By taking the war to Sadr, the Americans have exposed the Iraqi face of their rule as the frailest of masks. In the Shia urban sprawl of Baghdad’s Sadr City on 4 April, Mahdi fighters took over three of six Iraqi police stations to resist the incoming American tanks. The Iraqi police melted away. It was a flight repeated across the south. “What do you expect? The police have brothers in the Sadr movement – how could they fight them?” asks Habib Karim, a community worker in Sadr City.
By issuing a warrant for Sadr’s arrest, the Americans closed the door on any political exit. The Mahdi swore to resist the move by all means. The Khoei family apparently dropped all charges against Sadr to avoid “bloodshed among the Shia and as an expression of Shia solidarity,” Nithmi said. Three days after the warrant was issued the Americans – via the offices of Sadr’s Dawa party -were in negotiation with the radical cleric to defuse a revolt they had created. The result was a sentence that could not be executed and another display of American weakness: unless the Americans decide to risk the bloodiest of contests in the Shias holiest of cities.
Will the two anti-occupation fronts evolve into one, united Iraqi resistance? Prior to the crisis, Sadr had reached out to Sunni Muslim movements, linking forces with groups like the Muslim Scholars Union (MSU) in demonstrations against the sectarian carnages in Karbala and Baghdad and the “divisive” Fundamental law.
That unity has deepened qualitatively in the current confrontation. There have been genuine displays of Sunni and Shia solidarity with the people of Falluja and reports of Sunni and Shia guerrillas traveling to each other’s front lines.
There is also a nascent sense of a post-Baathist Iraqi identity, written in freshly daubed graffiti and embodied by the mass food and medicine collections stacked outside Sunni and Shia mosques. This plays down sectarian and historical divides in favour of a common Arab nationalism, Islam and anti-Americanism, all woven in the national-religious imagery of the Palestinian intifada. It is expressed by Mohammed Odeh, an 18-year old Mahdi fighter attending “common prayers” outside the main Sunni mosque in Baghdad: “I came to strengthen our religion and prove to the Americans we are one people”.
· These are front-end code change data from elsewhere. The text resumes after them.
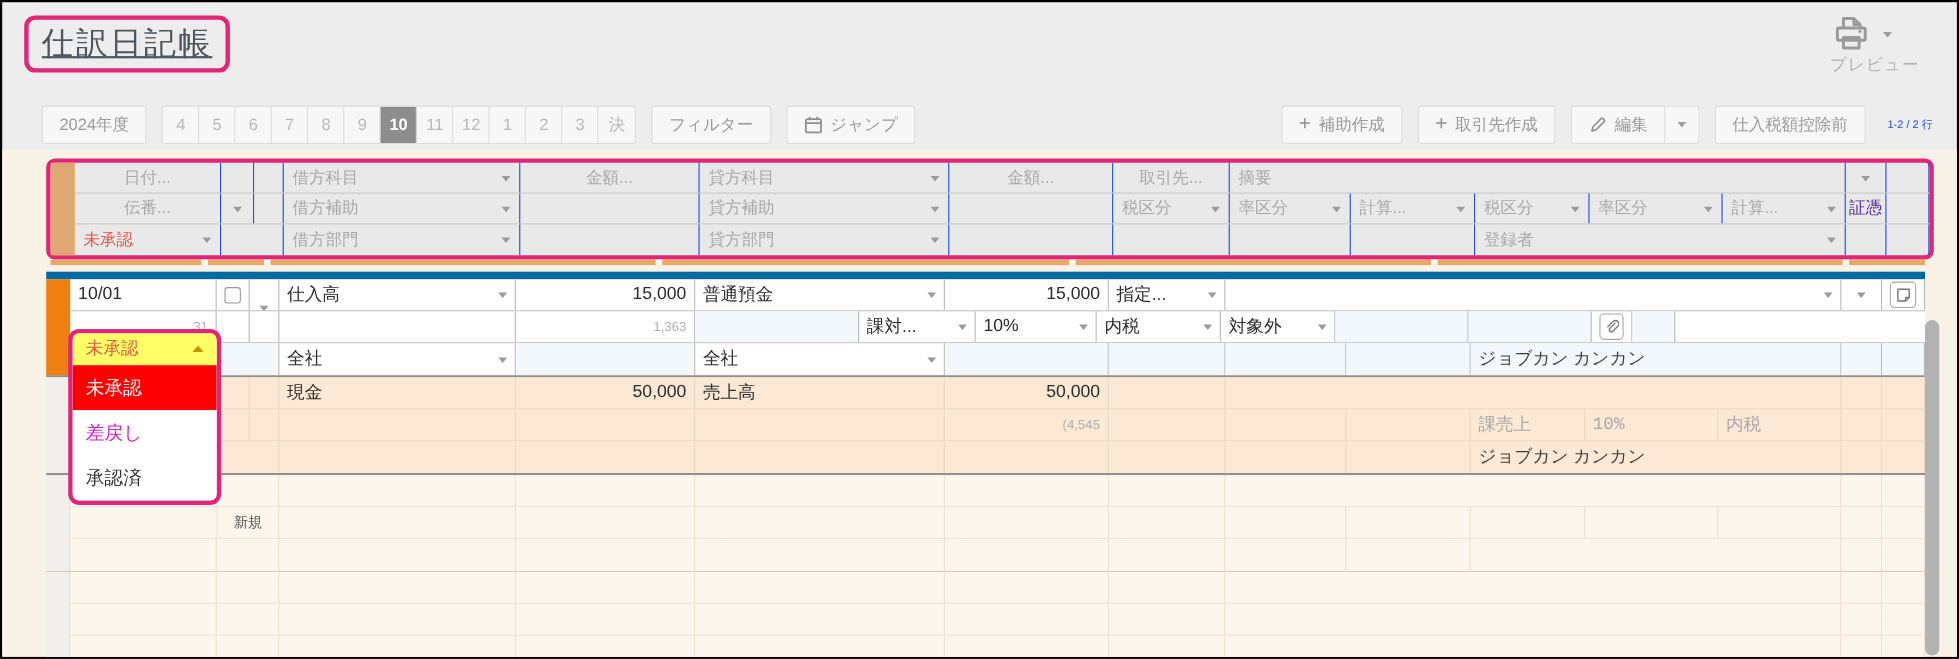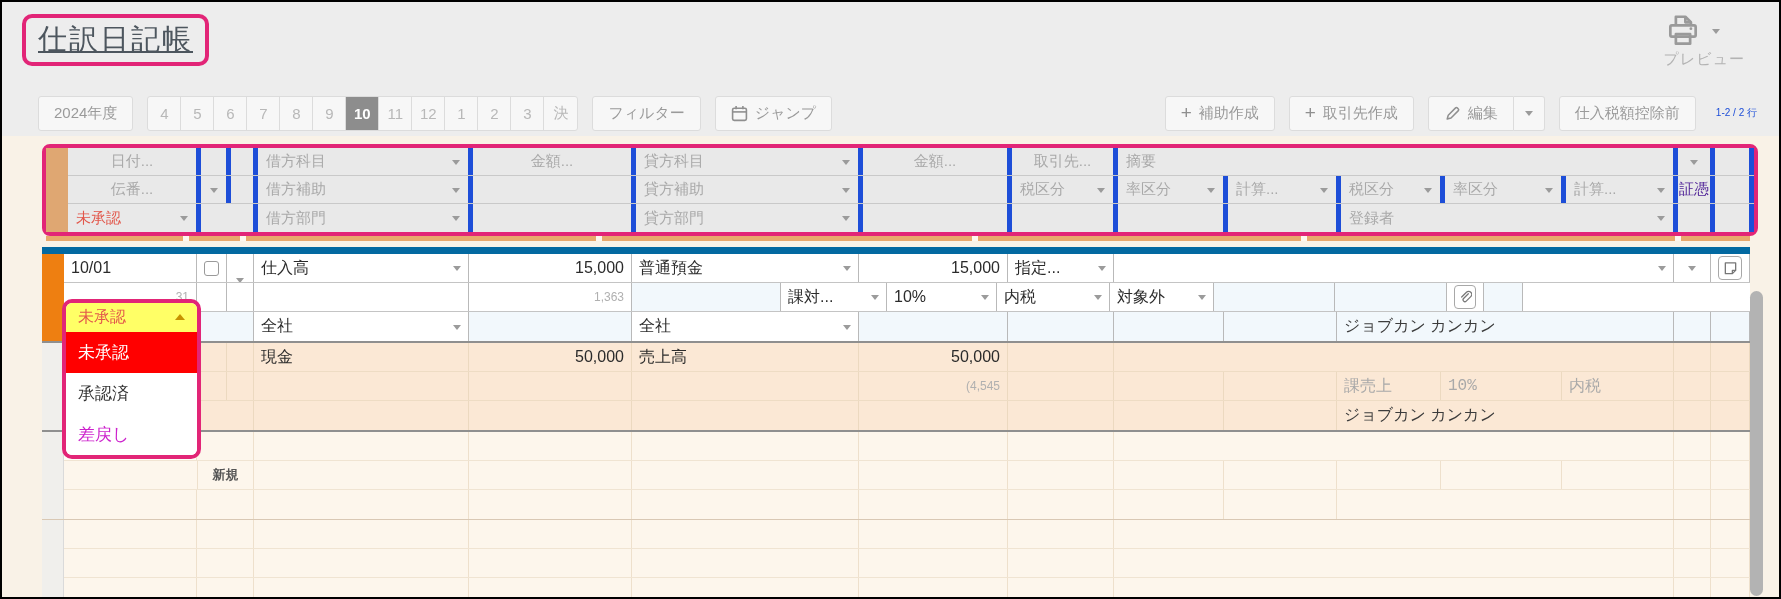"日付..." .hc { border-right: 5px solid #1d4ed8 -> 1px solid #1d4ed8 }
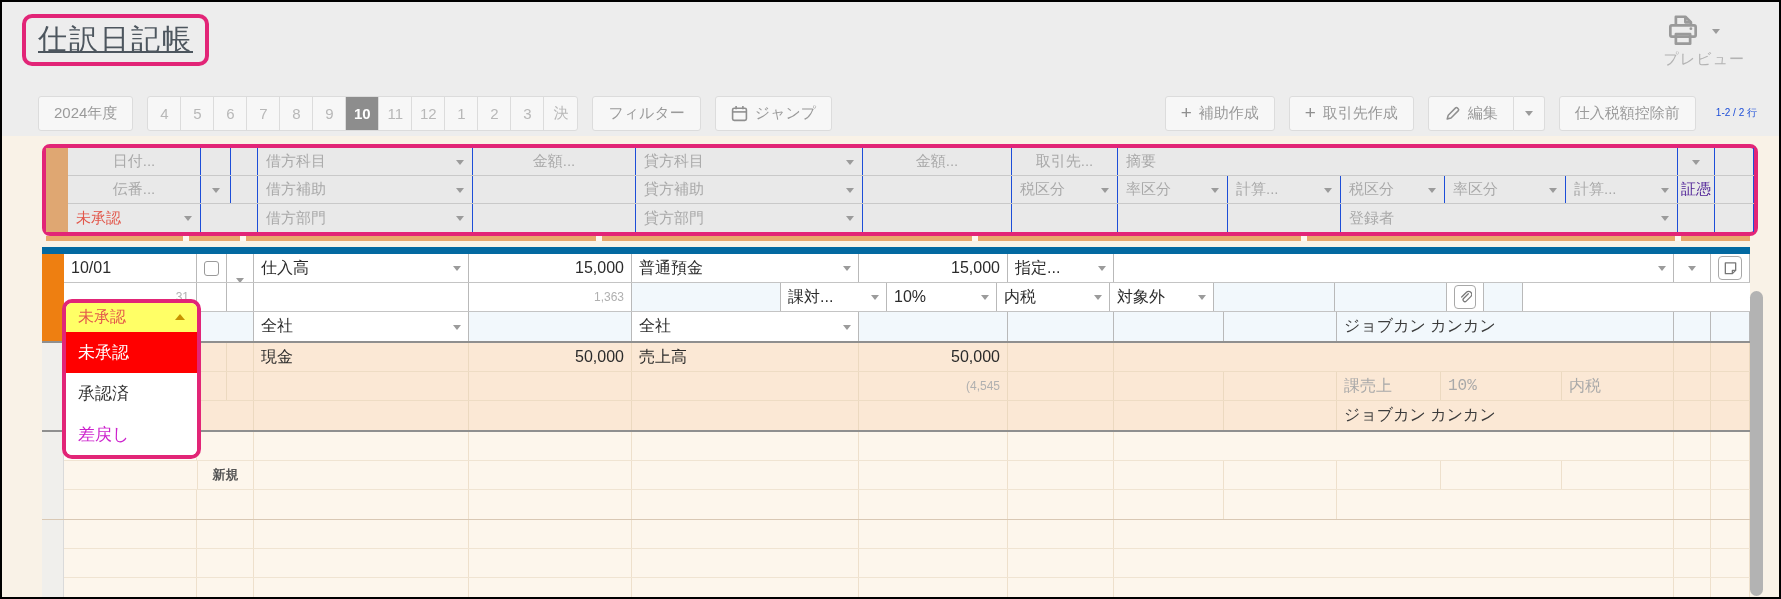"承認済" div.dd-opt { order: before "差戻し" -> after "差戻し" }
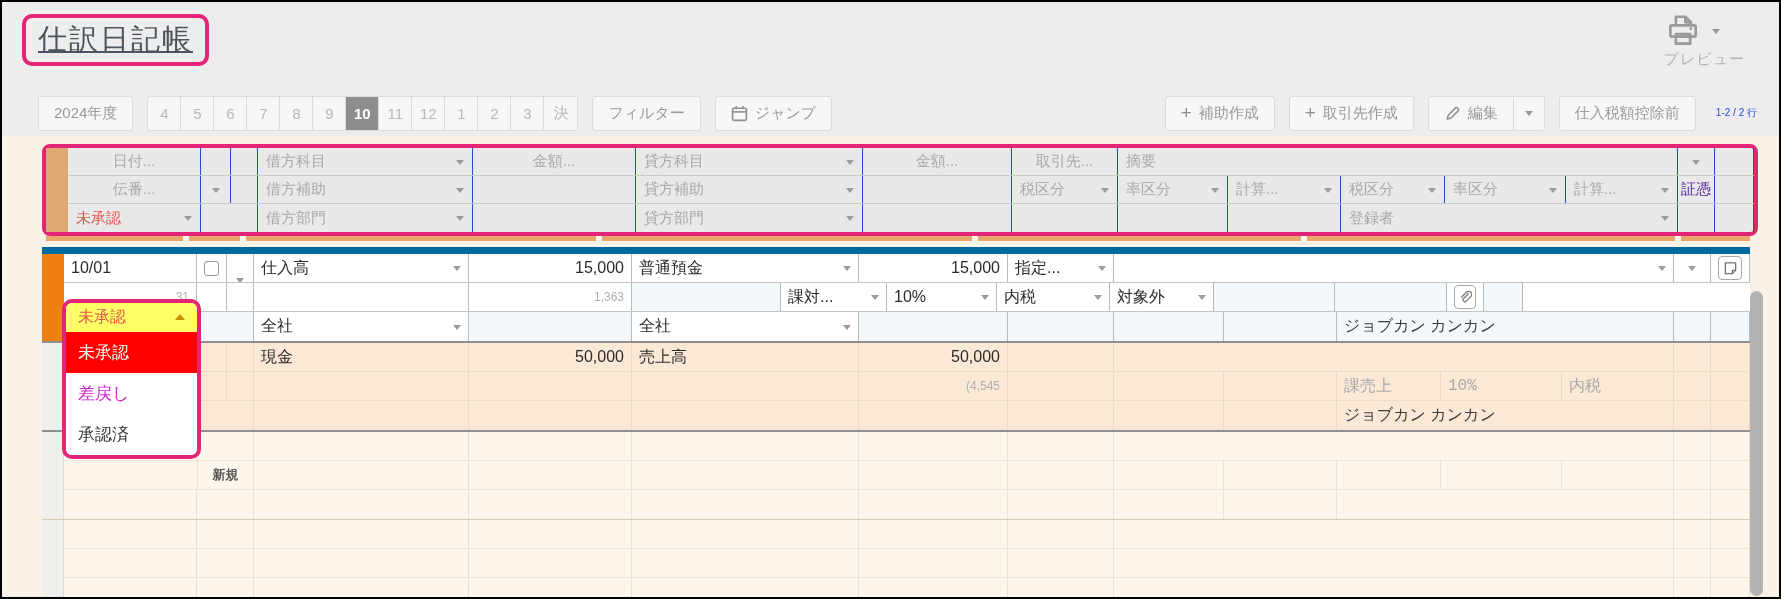"新規" div.cell { font-weight: bold -> none }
But none of this amounts to a new Iraqi national movement or an anti-colonial revolt, according to Nithmi.
“Neither Sadr nor the resistance in Falluja will come under one leadership. He remains an individualist and they are fragmented into 20 different groups – and none have a discernable political program. But there is the possibility of an alliance between them, mediated by political bodies like the MSU and secular nationalist parties with Sunni and Shia cadre. This would not be a national movement but rather a national united front based on two demands: independence and an end to the occupation.”
For now one thing is clear: whether through stupidity or ill thought out design, the Americans have provoked a reality their entire project in Iraq was designed to suppress: a revolt that expresses Iraqis’ common Arab and Muslim identity.